Reports suggest a budget compromise in Olympia may be within reach. If true, the spirit of unity will last perhaps until the governor signs the bill. After that, everyone can resume arguing about how unsatisfactory the deal is and what should have been done differently. Because the budget won’t include significant new revenue (aside from some one-time cash infusions) we can also expect the routine complaint that recession-induced austerity has left the state with an “immoral” budget.
The prolonged fiscal stalemate highlights what’s at stake in budget talks. It’s the right frame for the legislative and gubernatorial campaigns that will jumpstart with the end of the session.
Reformers are calling for fundamental policy changes: conforming public employee pensions to fiscal reality and private sector norms, streamlining state operations, ending unfunded mandates imposed by voter initiative, and reconciling long-term expenditures to available revenues.
Arrayed against them are public employee unions that benefit from the status quo, social service advocates decrying budget cuts, and liberal activists pushing for higher taxes.
We should be wary when politicians and lobbyists speak of budgets as “moral documents.” That’s not altogether wrong, but it’s not entirely right, either. There’s more to morality than the public purse.
In a recent reflection on the Archbishop of Canterbury, a cleric who occasionally and unproductively strayed into politics, John O’Sullivan quoted the late Anglican journalist T.E. Utley’s thoughts on politics and religion.
“Christianity does not tell us what answers to give in politics,” Utley wrote, “it tells us what questions to ask.”
The answers to questions raised by personal conviction will often lead political partisans in different directions. Utley’s comment reminds us that people of faith and goodwill can disagree on how best to serve the less fortunate, educate the young and organize our tax system. Some want bigger government and higher taxes, and want to redistribute wealth. Others emphasize limited government and personal responsibility, and promote economic opportunity and mobility. It’s a conundrum on a continuum.
In the 1990s, the welfare reform debate challenged the culture of dependency fostered by a growing welfare state. Today’s health care discussions involve a similar attempt to identify the proper degree of government intervention.
Even when the role of government is agreed upon, there are legitimate concerns about accountability, efficiency and performance. Sometimes, we pay too much for what we get.
In Olympia, the state budget grew too fast in the good times and has had to contract during the recession. To avoid deeper cuts in social services and education in the future, it’s appropriate to look at bringing public employee compensation in line with private sector standards. Hence the pension and health care reforms.
Attorney General Rob McKenna, the leading Republican candidate for governor, recently laid out his budget principles. Budget white papers are often the parsley of politics (looks good on the plate but is primarily decorative). McKenna’s paper is suitable for consumption.
He sounds familiar themes: make education the top priority and pursue structural reforms. Among his specific proposals: He wants the Legislature to be able to alter collective bargaining agreements during fiscal emergencies. He supports a form of contracting out that allows state employees to compete for the work. He’ll push for legislation to reduce lawsuit costs. He wants to contain Medicaid costs and have state employees pay a higher share of their health insurance premiums, like their private sector counterparts.

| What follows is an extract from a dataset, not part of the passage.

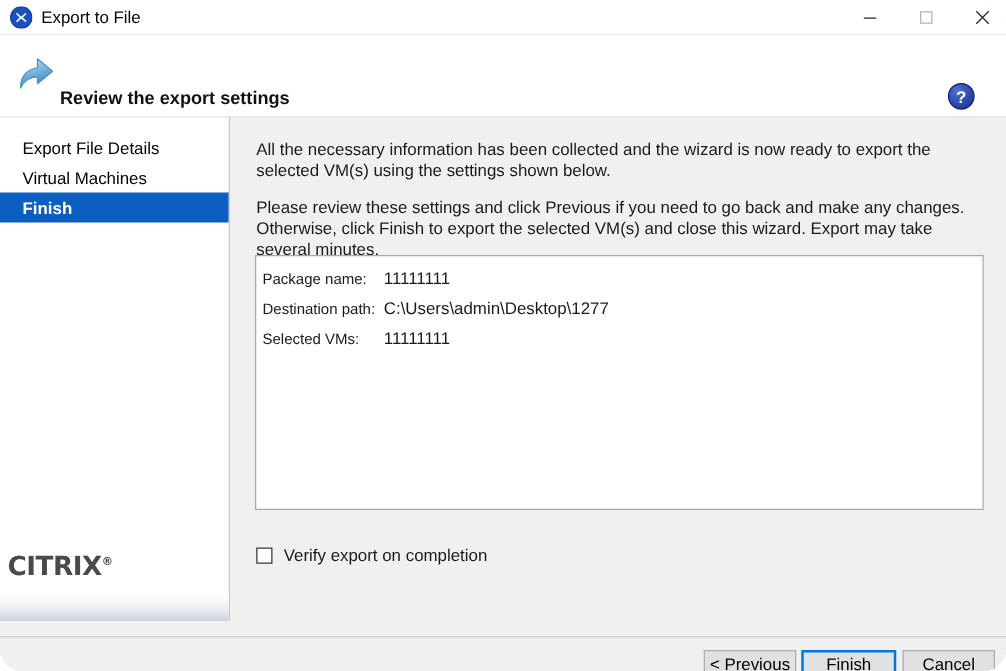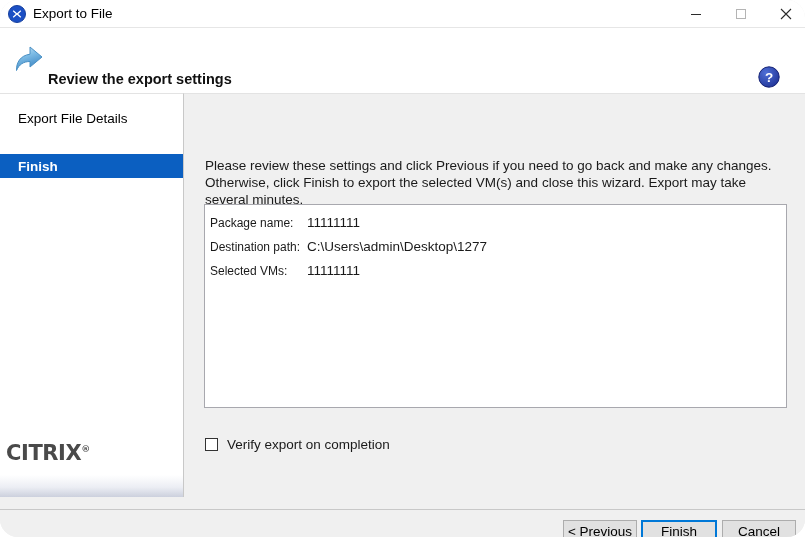"All the necessary information has" div.para { html: none -> <div>All the necessary information has been collected and the wizard is now ready to export the selected VM(s) using the settings shown below.</div> }
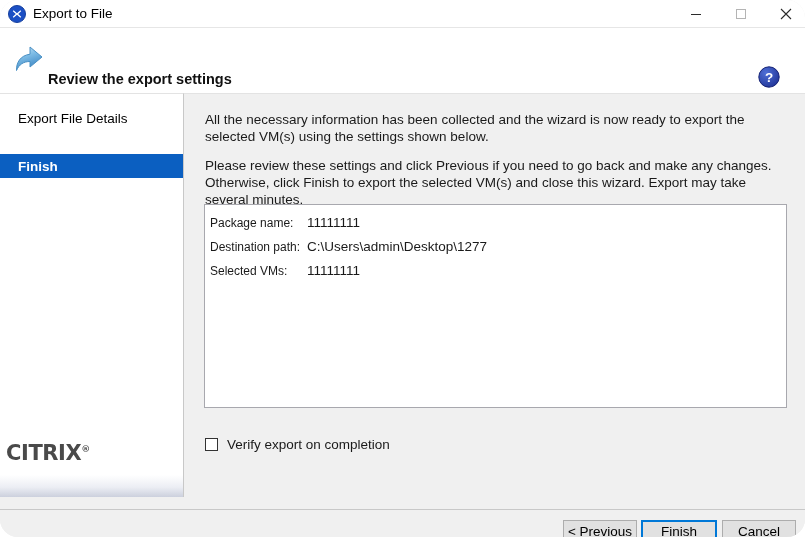"Virtual Machines" div.nav-item { html: none -> <div> <span>Virtual Machines</span> </div> }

These aren’t novel ideas, just the kind of good, common sense budget policy many of us have called for in the past. They’re consistent with the policies proposed by the bipartisan coalition that took control of the Senate budget last month. Democratic candidate Jay Inslee should echo some of these principles when he releases his own plan.
A statewide budget debate is overdue. The last gubernatorial campaign took place as the economy was cratering. It was still possible (if barely so) to argue our state would be spared the recession’s worst effects. Four years on, we know better. While voters say jobs and the economy are the dominant political concerns, our fiscal challenges cannot be ignored.
There are plenty of questions, of conscience and conviction. We should expect clear, candid and sustainable answers from the candidates.